Bengaluru, Feb 24: Census authorities in Karnataka have requested deputy commissioners in the state’s districts to hold outreach and awareness campaigns about the National Population Register (NPR), as they fear misgivings about the exercise could hurt the forthcoming enumeration of population.

The house-listing phase of the Census and updating of NPR will be rolled out simultaneously by mid-April in the BJP-ruled state.

About 1,50,000 enumerators will handle the massive exercise.

Officials believe widespread awareness will help address concerns about the NPR data-gathering process and make people cooperate with enumerators when they visit houses for both NPR and census work.

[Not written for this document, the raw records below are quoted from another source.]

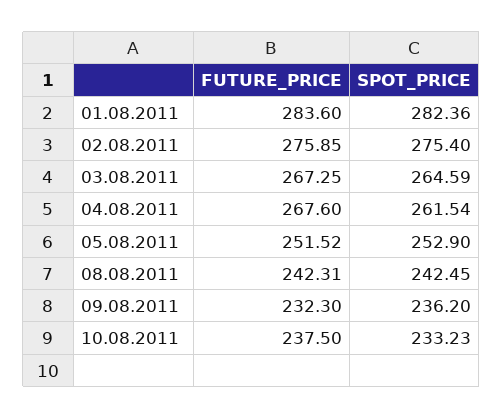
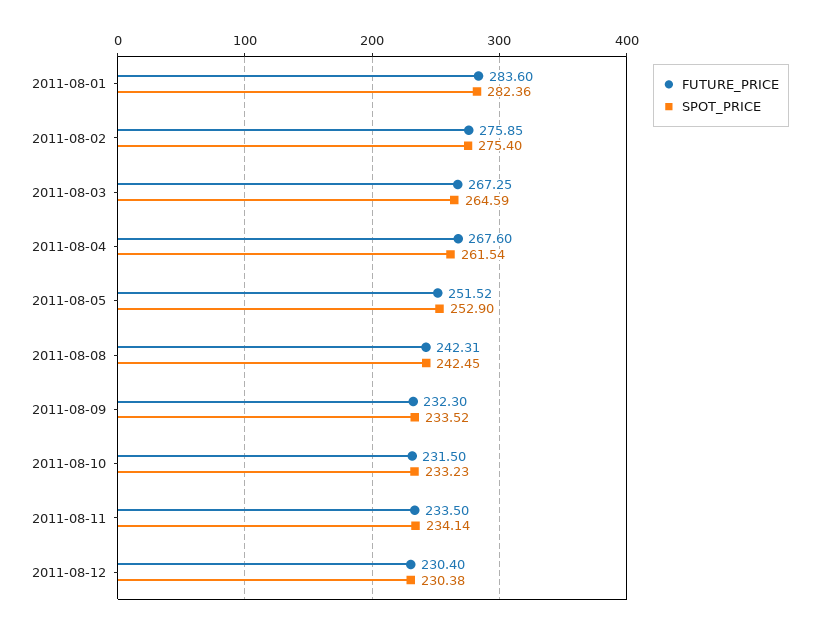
SPOT_PRICE, 09.08.2011: 236.2 -> 233.52
FUTURE_PRICE, 10.08.2011: 237.5 -> 231.5
FUTURE_PRICE, 2011-08-11: none -> 233.5
SPOT_PRICE, 2011-08-11: none -> 234.14
FUTURE_PRICE, 2011-08-12: none -> 230.4
SPOT_PRICE, 2011-08-12: none -> 230.38

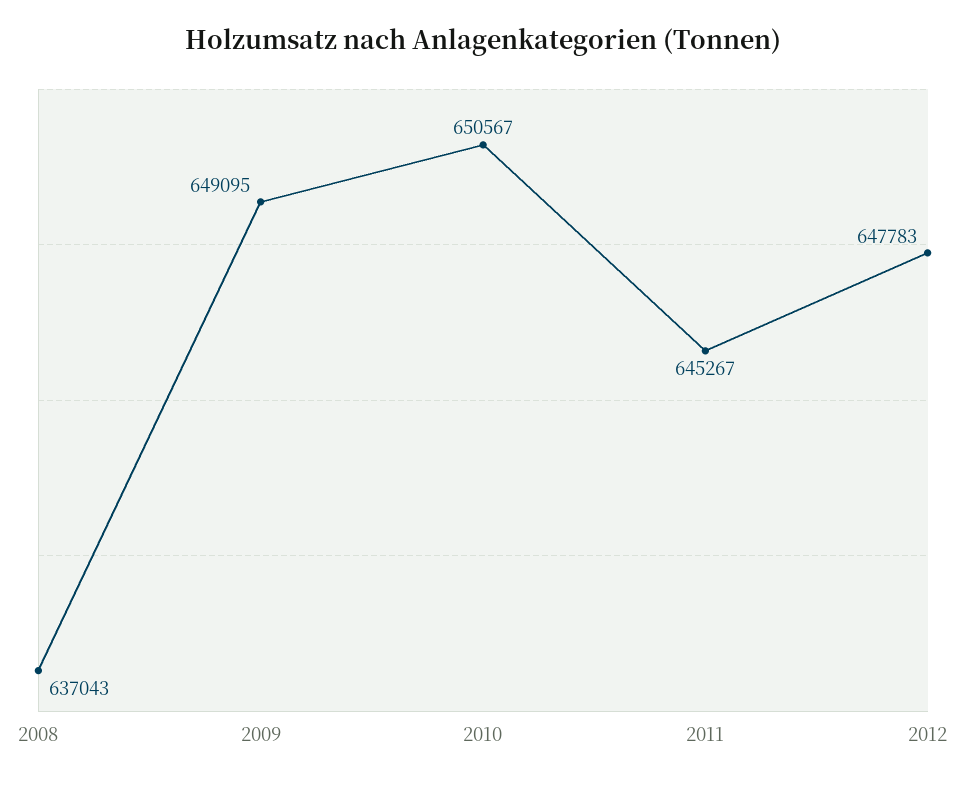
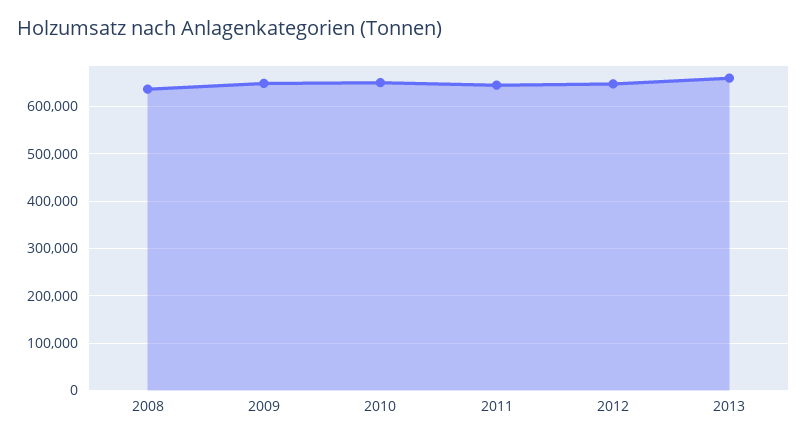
2013: none -> 660000

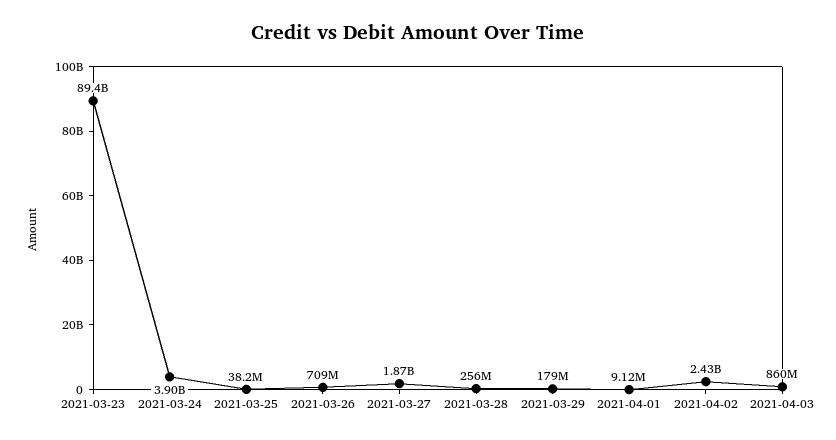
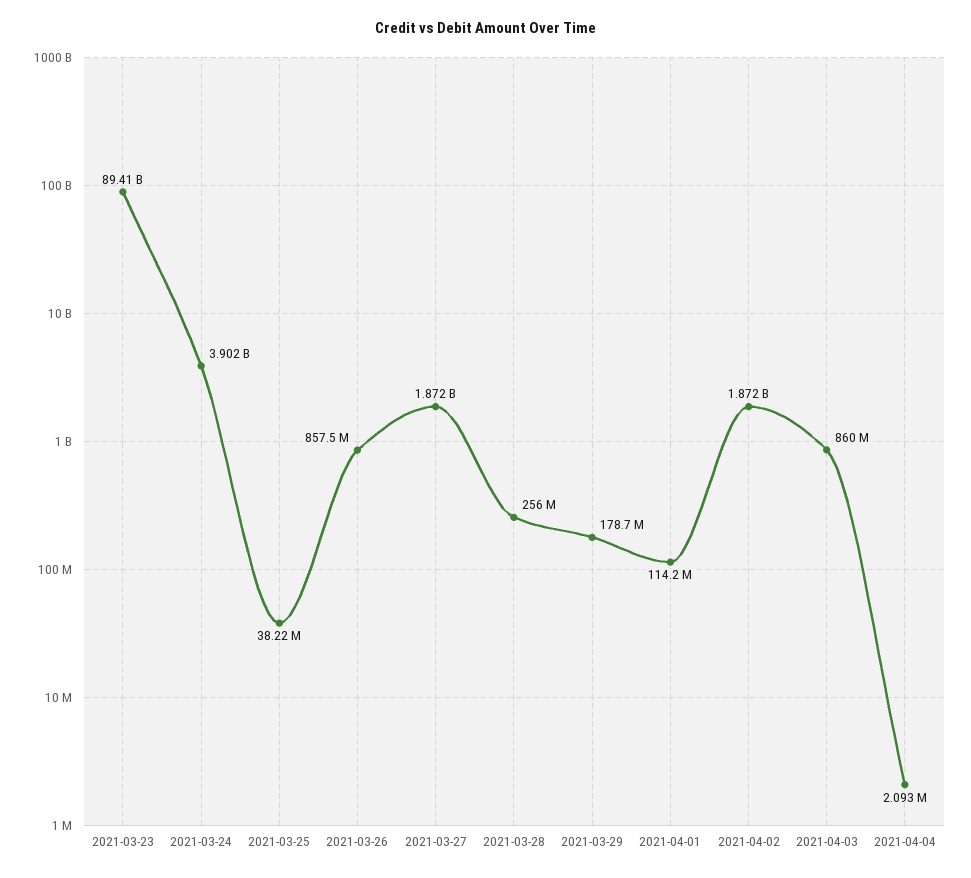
2021-03-26: 709000000 -> 857500000
2021-04-01: 9120000 -> 114200000
2021-04-02: 2430000000 -> 1872000000
2021-04-04: none -> 2093000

“Sensing the kind of questions that enumerators may face when they do house visits, in all video conferences with deputy commissioners of districts, we have requested to establish contact with local representatives,” SB Vijay Kumar, director of Census Operations in Karnataka told news agency. “We have asked them to organise outreach programmes to ensure that people’s doubts are resolved before the information gathering work begins,” he added.

Census operations are handled by the Union home ministry. Several district officials are said to have raised concerns about the possibility of people refusing to share information when the work on the census and NPR begins in two months. This would affect the quality of the census work, making the exercise incomplete.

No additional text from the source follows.